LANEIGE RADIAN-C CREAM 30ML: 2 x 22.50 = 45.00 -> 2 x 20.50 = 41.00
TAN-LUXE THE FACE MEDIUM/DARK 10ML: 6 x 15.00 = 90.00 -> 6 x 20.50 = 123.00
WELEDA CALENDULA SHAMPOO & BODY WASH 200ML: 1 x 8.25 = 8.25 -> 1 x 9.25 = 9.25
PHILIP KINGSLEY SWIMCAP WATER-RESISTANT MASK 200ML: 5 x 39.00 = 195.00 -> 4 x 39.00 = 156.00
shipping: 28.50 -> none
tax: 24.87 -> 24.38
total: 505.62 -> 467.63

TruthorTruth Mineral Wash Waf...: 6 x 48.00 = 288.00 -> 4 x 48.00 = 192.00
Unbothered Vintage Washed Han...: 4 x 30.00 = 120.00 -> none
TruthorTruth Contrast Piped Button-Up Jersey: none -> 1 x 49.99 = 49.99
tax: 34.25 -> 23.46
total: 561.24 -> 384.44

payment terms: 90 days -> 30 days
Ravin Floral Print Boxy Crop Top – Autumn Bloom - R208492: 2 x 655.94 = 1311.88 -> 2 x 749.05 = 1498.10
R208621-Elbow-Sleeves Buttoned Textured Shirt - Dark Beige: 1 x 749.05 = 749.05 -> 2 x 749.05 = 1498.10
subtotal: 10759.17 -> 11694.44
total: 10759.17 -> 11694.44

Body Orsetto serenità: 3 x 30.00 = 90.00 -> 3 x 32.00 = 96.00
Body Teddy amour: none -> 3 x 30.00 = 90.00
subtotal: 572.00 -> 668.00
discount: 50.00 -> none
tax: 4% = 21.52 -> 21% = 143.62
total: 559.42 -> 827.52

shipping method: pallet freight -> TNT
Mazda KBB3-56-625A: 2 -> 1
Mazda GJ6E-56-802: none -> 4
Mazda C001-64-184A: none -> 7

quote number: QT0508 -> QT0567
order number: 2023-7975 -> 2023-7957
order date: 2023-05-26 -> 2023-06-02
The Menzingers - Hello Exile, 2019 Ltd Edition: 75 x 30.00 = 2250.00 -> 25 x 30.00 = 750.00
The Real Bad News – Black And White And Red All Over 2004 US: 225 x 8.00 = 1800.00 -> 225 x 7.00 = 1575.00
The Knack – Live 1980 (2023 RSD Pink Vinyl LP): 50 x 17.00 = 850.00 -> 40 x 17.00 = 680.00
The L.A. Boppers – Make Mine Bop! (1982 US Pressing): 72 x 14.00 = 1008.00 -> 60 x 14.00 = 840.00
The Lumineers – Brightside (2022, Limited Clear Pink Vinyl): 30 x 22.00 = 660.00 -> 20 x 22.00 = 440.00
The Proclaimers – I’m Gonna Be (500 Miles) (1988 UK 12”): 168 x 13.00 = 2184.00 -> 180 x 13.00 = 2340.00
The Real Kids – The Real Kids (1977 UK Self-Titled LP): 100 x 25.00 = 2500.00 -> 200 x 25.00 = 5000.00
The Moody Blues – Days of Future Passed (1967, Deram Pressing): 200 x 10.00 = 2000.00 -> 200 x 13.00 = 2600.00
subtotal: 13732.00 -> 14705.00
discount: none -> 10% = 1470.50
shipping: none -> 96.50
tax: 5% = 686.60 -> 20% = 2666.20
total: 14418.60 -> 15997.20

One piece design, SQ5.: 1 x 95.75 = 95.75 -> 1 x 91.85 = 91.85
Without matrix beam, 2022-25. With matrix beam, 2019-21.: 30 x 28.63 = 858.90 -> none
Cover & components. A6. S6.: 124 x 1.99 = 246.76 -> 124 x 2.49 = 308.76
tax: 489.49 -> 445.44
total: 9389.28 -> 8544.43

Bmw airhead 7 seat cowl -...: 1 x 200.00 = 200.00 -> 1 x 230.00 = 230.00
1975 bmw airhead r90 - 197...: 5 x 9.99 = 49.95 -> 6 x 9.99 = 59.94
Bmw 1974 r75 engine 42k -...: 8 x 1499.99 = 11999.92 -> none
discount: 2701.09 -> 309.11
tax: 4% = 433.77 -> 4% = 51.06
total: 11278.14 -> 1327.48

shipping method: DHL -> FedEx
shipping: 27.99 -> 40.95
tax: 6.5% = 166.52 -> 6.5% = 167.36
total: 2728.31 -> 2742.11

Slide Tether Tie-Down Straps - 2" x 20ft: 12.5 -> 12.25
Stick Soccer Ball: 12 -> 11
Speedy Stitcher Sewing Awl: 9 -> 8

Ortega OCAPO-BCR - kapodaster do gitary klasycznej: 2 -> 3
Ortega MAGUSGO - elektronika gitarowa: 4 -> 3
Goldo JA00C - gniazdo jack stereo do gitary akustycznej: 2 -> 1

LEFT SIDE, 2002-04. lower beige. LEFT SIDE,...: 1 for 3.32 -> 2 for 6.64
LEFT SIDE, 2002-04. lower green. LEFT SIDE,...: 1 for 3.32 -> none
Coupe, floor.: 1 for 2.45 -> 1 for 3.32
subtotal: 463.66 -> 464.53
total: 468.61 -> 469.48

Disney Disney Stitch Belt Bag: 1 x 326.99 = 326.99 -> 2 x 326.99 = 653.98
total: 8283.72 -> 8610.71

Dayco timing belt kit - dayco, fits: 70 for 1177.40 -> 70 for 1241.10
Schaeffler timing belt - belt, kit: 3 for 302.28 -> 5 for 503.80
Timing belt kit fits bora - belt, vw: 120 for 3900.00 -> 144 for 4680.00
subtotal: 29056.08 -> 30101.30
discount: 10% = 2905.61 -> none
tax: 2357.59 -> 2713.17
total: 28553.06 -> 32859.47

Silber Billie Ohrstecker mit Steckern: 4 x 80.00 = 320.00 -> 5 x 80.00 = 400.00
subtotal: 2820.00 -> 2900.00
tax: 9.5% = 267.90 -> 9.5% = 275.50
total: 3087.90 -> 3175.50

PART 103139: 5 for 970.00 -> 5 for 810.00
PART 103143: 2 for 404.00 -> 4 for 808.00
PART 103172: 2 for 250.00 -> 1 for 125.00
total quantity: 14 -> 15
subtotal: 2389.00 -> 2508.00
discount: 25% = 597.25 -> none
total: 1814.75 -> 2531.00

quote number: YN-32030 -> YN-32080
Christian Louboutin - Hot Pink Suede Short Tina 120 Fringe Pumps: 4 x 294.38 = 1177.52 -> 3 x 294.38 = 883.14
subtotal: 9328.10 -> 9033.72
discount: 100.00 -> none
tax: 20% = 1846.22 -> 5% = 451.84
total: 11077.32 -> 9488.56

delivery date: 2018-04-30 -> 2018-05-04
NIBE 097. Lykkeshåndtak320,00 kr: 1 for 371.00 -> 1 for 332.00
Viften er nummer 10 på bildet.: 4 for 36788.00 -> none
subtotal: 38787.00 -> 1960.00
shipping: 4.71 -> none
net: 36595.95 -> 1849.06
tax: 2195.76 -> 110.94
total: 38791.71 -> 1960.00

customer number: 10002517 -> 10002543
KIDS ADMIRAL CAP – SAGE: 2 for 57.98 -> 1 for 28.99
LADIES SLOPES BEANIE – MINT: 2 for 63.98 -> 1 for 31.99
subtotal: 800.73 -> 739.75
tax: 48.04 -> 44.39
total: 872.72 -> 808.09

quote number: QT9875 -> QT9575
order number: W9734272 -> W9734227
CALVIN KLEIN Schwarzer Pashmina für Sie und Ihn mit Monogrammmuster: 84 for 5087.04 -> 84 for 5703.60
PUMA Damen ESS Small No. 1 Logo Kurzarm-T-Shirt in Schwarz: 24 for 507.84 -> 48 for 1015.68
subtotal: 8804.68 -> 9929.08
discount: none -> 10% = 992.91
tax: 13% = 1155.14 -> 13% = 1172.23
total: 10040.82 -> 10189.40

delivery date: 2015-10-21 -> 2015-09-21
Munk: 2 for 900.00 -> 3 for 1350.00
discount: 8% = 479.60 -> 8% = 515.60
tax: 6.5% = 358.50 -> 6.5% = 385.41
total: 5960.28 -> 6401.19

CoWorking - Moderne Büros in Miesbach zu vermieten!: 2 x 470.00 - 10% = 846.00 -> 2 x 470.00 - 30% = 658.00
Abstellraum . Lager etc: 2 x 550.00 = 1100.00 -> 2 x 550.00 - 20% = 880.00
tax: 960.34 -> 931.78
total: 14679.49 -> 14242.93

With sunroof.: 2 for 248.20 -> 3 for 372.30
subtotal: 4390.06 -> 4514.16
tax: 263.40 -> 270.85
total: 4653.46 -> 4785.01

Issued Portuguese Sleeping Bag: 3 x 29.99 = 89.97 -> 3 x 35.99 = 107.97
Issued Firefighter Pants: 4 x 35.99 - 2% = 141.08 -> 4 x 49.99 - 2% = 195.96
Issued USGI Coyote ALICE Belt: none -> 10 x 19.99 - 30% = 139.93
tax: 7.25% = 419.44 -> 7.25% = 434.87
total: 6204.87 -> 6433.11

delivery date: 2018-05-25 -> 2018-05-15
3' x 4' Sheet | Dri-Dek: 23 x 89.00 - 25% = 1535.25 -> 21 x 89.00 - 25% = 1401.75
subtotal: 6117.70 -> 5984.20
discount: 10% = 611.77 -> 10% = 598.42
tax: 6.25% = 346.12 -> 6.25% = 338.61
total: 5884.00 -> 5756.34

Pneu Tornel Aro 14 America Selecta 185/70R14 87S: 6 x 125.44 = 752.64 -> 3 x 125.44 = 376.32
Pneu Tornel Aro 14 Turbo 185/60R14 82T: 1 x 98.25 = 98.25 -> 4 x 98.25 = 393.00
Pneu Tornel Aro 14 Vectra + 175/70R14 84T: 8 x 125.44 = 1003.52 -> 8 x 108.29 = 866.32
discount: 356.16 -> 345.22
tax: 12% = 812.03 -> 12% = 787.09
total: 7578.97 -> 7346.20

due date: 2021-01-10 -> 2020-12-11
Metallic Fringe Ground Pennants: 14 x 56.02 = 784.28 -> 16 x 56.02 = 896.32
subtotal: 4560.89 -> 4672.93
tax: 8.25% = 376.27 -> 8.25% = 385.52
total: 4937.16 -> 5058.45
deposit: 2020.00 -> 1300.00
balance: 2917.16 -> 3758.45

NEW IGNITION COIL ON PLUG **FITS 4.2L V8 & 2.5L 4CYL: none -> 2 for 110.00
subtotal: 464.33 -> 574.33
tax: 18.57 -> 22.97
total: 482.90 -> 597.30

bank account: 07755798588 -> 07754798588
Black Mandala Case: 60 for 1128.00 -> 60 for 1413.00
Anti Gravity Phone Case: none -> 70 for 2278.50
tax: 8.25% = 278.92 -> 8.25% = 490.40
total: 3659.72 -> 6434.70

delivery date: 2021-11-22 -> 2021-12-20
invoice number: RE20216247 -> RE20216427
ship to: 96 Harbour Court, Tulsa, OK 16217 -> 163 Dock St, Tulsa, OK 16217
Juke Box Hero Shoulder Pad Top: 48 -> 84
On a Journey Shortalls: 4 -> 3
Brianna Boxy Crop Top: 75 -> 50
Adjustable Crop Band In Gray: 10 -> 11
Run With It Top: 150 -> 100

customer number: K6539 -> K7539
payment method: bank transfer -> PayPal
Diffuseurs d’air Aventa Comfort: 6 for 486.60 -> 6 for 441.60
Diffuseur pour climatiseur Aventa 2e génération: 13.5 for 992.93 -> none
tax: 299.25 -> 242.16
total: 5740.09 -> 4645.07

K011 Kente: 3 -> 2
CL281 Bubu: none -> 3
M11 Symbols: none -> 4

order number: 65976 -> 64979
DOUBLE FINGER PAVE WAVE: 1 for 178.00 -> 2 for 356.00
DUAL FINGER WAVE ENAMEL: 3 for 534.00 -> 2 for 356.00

########

What to produce: All that should be written out is the stretch of lines above between the one holding "LEFT SIDE, 2002-04. lower green." and the one holding "Dayco timing belt", inclusive, exactly as given.

Solution to this problem:
LEFT SIDE, 2002-04. lower green. LEFT SIDE,...: 1 for 3.32 -> none
Coupe, floor.: 1 for 2.45 -> 1 for 3.32
subtotal: 463.66 -> 464.53
total: 468.61 -> 469.48

Disney Disney Stitch Belt Bag: 1 x 326.99 = 326.99 -> 2 x 326.99 = 653.98
total: 8283.72 -> 8610.71

Dayco timing belt kit - dayco, fits: 70 for 1177.40 -> 70 for 1241.10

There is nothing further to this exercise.